(Front-end code change data)
%%

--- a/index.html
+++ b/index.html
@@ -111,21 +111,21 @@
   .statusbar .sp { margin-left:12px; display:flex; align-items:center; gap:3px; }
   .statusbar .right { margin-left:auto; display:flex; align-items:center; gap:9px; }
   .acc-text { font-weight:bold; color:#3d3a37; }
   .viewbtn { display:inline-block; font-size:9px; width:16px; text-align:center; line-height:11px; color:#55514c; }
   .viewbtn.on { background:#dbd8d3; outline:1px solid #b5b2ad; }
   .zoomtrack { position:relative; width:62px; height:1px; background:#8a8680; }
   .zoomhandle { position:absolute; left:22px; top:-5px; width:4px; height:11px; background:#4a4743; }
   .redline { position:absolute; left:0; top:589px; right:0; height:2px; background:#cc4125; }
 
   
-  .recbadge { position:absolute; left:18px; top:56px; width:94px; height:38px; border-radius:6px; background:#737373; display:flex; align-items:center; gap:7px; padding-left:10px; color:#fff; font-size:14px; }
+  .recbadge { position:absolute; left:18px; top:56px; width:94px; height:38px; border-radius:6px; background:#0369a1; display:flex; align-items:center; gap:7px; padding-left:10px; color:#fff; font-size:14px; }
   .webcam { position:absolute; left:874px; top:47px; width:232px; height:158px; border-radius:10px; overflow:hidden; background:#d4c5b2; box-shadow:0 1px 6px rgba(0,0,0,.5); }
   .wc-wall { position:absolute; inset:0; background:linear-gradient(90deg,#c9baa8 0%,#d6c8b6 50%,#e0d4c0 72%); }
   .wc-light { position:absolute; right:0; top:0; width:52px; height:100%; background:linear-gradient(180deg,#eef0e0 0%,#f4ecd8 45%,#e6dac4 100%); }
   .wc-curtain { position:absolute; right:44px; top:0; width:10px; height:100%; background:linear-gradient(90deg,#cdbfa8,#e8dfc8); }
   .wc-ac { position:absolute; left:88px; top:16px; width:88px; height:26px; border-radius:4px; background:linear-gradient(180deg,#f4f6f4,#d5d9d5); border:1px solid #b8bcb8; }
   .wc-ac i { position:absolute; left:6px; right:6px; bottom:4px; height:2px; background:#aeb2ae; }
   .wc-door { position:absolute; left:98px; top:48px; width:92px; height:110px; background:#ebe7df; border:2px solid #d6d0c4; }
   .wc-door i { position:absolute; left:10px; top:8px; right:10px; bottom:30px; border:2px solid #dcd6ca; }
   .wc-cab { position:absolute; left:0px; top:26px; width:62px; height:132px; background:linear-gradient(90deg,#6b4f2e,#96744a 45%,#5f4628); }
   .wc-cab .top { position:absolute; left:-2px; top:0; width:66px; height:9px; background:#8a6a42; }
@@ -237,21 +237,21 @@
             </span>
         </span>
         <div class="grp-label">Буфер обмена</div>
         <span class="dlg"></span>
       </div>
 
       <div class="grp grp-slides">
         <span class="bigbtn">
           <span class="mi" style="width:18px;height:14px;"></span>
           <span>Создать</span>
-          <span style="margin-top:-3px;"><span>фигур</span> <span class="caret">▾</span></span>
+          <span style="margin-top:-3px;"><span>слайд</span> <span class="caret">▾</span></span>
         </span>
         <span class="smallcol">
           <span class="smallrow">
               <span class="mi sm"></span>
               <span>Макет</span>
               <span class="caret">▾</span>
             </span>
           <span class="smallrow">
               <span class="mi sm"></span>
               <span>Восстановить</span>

%%

▶ [Work instructions]
Only one stretch of the records above is wanted: the lines between the one holding "display:inline-block; font-size:9px; width:16px;" and the one holding "inset:0; background:linear-gradient(90deg,#c9baa8 0%,#d6c8b6", inclusive, reproduced exactly.

▶ [Result]
   .viewbtn { display:inline-block; font-size:9px; width:16px; text-align:center; line-height:11px; color:#55514c; }
   .viewbtn.on { background:#dbd8d3; outline:1px solid #b5b2ad; }
   .zoomtrack { position:relative; width:62px; height:1px; background:#8a8680; }
   .zoomhandle { position:absolute; left:22px; top:-5px; width:4px; height:11px; background:#4a4743; }
   .redline { position:absolute; left:0; top:589px; right:0; height:2px; background:#cc4125; }
 
   
-  .recbadge { position:absolute; left:18px; top:56px; width:94px; height:38px; border-radius:6px; background:#737373; display:flex; align-items:center; gap:7px; padding-left:10px; color:#fff; font-size:14px; }
+  .recbadge { position:absolute; left:18px; top:56px; width:94px; height:38px; border-radius:6px; background:#0369a1; display:flex; align-items:center; gap:7px; padding-left:10px; color:#fff; font-size:14px; }
   .webcam { position:absolute; left:874px; top:47px; width:232px; height:158px; border-radius:10px; overflow:hidden; background:#d4c5b2; box-shadow:0 1px 6px rgba(0,0,0,.5); }
   .wc-wall { position:absolute; inset:0; background:linear-gradient(90deg,#c9baa8 0%,#d6c8b6 50%,#e0d4c0 72%); }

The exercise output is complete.